Problem-posing approach:

“You need to find the fastest route from NYC to San Francisco. How would you approach this? What if you track ‘best known distance’ to each city and update as you discover better paths? Which city should you explore next—why the closest one? Let’s formalize this… Ah, we’ve discovered Dijkstra! Now what if some roads give you time back (negative weights)—does our strategy still work? Let’s find a counterexample…”

The difference: Students discover why algorithms work the way they do by exploring the problem space. They understand:

Why relaxation is central (updating best-known distances)
Why greedy works for non-negative weights (Dijkstra)
Why we need more careful approaches for negative weights (Bellman-Ford)
Why all-pairs has special structure enabling DP (Floyd-Warshall)

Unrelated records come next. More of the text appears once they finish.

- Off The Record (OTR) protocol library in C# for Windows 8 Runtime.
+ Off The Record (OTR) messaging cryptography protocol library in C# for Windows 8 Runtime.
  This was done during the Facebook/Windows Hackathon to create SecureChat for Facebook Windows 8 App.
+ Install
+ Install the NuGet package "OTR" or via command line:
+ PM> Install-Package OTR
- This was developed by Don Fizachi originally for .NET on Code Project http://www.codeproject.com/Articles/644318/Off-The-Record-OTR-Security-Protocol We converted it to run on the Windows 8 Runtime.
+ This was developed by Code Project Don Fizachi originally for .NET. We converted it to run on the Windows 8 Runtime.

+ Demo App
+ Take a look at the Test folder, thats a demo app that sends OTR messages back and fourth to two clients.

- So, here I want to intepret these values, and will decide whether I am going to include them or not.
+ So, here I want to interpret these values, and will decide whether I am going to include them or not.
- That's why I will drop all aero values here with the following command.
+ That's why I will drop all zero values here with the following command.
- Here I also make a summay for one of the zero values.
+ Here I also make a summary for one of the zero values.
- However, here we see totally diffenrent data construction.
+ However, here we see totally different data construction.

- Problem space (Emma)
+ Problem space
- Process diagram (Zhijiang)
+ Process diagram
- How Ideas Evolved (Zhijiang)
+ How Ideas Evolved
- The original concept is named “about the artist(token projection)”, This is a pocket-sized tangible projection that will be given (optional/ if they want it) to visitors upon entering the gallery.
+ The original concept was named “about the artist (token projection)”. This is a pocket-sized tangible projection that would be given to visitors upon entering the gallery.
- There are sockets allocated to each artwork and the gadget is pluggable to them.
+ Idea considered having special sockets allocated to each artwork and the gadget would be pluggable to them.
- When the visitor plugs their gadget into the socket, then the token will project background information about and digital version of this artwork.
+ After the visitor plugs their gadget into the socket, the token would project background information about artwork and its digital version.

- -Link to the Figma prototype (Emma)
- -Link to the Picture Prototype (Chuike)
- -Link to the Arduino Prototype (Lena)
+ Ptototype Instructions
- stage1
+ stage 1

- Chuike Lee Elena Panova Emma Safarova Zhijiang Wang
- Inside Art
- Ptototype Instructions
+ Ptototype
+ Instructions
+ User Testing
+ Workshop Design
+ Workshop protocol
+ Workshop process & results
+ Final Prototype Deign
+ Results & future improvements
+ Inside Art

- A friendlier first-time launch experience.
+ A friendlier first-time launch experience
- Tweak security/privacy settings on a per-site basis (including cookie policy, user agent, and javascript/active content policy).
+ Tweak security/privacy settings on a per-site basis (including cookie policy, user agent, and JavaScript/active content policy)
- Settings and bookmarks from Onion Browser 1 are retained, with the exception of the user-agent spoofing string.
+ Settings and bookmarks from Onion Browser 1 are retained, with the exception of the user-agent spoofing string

The design process emerges organically rather than being presented as finished products.

When to Cover This

Curriculum placement:

Week 4-6 for graduate courses (after graph traversal, with or after greedy/DP)
Week 5-7 for advanced undergraduate

Prerequisites check: Students should understand:

Graph traversal (BFS as foundation)
Priority queues (for Dijkstra implementation)
Dynamic programming basics (for Floyd-Warshall)
Greedy algorithm correctness proofs (for Dijkstra)

Why this timing:

Requires graph traversal foundation
Dijkstra connects to greedy algorithms
Bellman-Ford/Floyd-Warshall connect to dynamic programming
Essential for network flows (comes later)

Pedagogical note: Start with unweighted BFS (review), then Dijkstra (weighted generalization), then Bellman-Ford (negative weights), finally Floyd-Warshall (all-pairs). Build complexity gradually. Use visualizations heavily—shortest path algorithms are highly visual.

Ready for students? ✓ Yes - strong real-world motivation, clear progression from simple to complex, multiple entry points for different backgrounds, emphasis on understanding over memorization.